• [TASK TO CARRY OUT] Please restate each entry that follows word for word.

[DATASET EXCERPTS Boundary: Start]

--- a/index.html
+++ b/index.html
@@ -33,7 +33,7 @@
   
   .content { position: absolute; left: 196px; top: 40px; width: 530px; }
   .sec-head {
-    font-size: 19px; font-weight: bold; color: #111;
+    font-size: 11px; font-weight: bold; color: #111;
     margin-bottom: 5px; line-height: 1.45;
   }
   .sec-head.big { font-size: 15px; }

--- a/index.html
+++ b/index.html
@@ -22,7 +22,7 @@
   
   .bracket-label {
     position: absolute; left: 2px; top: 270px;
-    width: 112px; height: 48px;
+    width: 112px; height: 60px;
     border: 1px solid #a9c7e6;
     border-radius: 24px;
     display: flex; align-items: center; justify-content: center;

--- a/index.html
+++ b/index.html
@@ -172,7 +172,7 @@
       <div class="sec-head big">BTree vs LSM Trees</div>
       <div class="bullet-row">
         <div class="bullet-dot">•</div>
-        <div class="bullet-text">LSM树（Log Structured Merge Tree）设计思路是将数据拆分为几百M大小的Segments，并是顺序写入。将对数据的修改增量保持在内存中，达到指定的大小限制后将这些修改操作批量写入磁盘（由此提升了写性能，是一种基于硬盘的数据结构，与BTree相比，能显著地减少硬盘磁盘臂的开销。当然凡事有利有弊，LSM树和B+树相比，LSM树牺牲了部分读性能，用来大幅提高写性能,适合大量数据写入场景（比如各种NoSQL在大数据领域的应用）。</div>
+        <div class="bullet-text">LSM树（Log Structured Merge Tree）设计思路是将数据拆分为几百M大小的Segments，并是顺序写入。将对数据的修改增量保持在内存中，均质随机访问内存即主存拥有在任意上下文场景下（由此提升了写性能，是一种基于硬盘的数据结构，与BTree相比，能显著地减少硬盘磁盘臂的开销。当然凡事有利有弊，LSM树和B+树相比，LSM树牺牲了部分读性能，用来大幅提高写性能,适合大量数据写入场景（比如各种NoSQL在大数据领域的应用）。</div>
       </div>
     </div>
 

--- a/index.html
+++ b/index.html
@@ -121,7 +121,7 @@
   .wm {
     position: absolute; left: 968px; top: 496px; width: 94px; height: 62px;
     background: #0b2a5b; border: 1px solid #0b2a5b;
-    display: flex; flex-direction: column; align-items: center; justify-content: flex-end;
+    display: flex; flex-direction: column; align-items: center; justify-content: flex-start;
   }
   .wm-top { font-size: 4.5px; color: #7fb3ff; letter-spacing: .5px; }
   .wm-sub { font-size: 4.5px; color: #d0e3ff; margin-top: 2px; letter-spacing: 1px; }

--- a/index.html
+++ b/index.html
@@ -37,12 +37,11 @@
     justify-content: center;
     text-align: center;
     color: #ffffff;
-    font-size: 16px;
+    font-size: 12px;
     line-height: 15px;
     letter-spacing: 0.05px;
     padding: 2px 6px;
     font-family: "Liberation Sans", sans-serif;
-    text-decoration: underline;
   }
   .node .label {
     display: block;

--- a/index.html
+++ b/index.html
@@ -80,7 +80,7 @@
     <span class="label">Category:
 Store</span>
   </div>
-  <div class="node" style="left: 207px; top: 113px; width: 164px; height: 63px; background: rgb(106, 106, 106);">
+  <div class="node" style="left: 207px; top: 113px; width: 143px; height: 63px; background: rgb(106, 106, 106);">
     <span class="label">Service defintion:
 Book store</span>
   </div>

[DATASET EXCERPTS Boundary: End]

• [SOLUTION TO THIS PROBLEM]
--- a/index.html
+++ b/index.html
@@ -33,7 +33,7 @@
   
   .content { position: absolute; left: 196px; top: 40px; width: 530px; }
   .sec-head {
-    font-size: 19px; font-weight: bold; color: #111;
+    font-size: 11px; font-weight: bold; color: #111;
     margin-bottom: 5px; line-height: 1.45;
   }
   .sec-head.big { font-size: 15px; }

--- a/index.html
+++ b/index.html
@@ -22,7 +22,7 @@
   
   .bracket-label {
     position: absolute; left: 2px; top: 270px;
-    width: 112px; height: 48px;
+    width: 112px; height: 60px;
     border: 1px solid #a9c7e6;
     border-radius: 24px;
     display: flex; align-items: center; justify-content: center;

--- a/index.html
+++ b/index.html
@@ -172,7 +172,7 @@
       <div class="sec-head big">BTree vs LSM Trees</div>
       <div class="bullet-row">
         <div class="bullet-dot">•</div>
-        <div class="bullet-text">LSM树（Log Structured Merge Tree）设计思路是将数据拆分为几百M大小的Segments，并是顺序写入。将对数据的修改增量保持在内存中，达到指定的大小限制后将这些修改操作批量写入磁盘（由此提升了写性能，是一种基于硬盘的数据结构，与BTree相比，能显著地减少硬盘磁盘臂的开销。当然凡事有利有弊，LSM树和B+树相比，LSM树牺牲了部分读性能，用来大幅提高写性能,适合大量数据写入场景（比如各种NoSQL在大数据领域的应用）。</div>
+        <div class="bullet-text">LSM树（Log Structured Merge Tree）设计思路是将数据拆分为几百M大小的Segments，并是顺序写入。将对数据的修改增量保持在内存中，均质随机访问内存即主存拥有在任意上下文场景下（由此提升了写性能，是一种基于硬盘的数据结构，与BTree相比，能显著地减少硬盘磁盘臂的开销。当然凡事有利有弊，LSM树和B+树相比，LSM树牺牲了部分读性能，用来大幅提高写性能,适合大量数据写入场景（比如各种NoSQL在大数据领域的应用）。</div>
       </div>
     </div>
 

--- a/index.html
+++ b/index.html
@@ -121,7 +121,7 @@
   .wm {
     position: absolute; left: 968px; top: 496px; width: 94px; height: 62px;
     background: #0b2a5b; border: 1px solid #0b2a5b;
-    display: flex; flex-direction: column; align-items: center; justify-content: flex-end;
+    display: flex; flex-direction: column; align-items: center; justify-content: flex-start;
   }
   .wm-top { font-size: 4.5px; color: #7fb3ff; letter-spacing: .5px; }
   .wm-sub { font-size: 4.5px; color: #d0e3ff; margin-top: 2px; letter-spacing: 1px; }

--- a/index.html
+++ b/index.html
@@ -37,12 +37,11 @@
     justify-content: center;
     text-align: center;
     color: #ffffff;
-    font-size: 16px;
+    font-size: 12px;
     line-height: 15px;
     letter-spacing: 0.05px;
     padding: 2px 6px;
     font-family: "Liberation Sans", sans-serif;
-    text-decoration: underline;
   }
   .node .label {
     display: block;

--- a/index.html
+++ b/index.html
@@ -80,7 +80,7 @@
     <span class="label">Category:
 Store</span>
   </div>
-  <div class="node" style="left: 207px; top: 113px; width: 164px; height: 63px; background: rgb(106, 106, 106);">
+  <div class="node" style="left: 207px; top: 113px; width: 143px; height: 63px; background: rgb(106, 106, 106);">
     <span class="label">Service defintion:
 Book store</span>
   </div>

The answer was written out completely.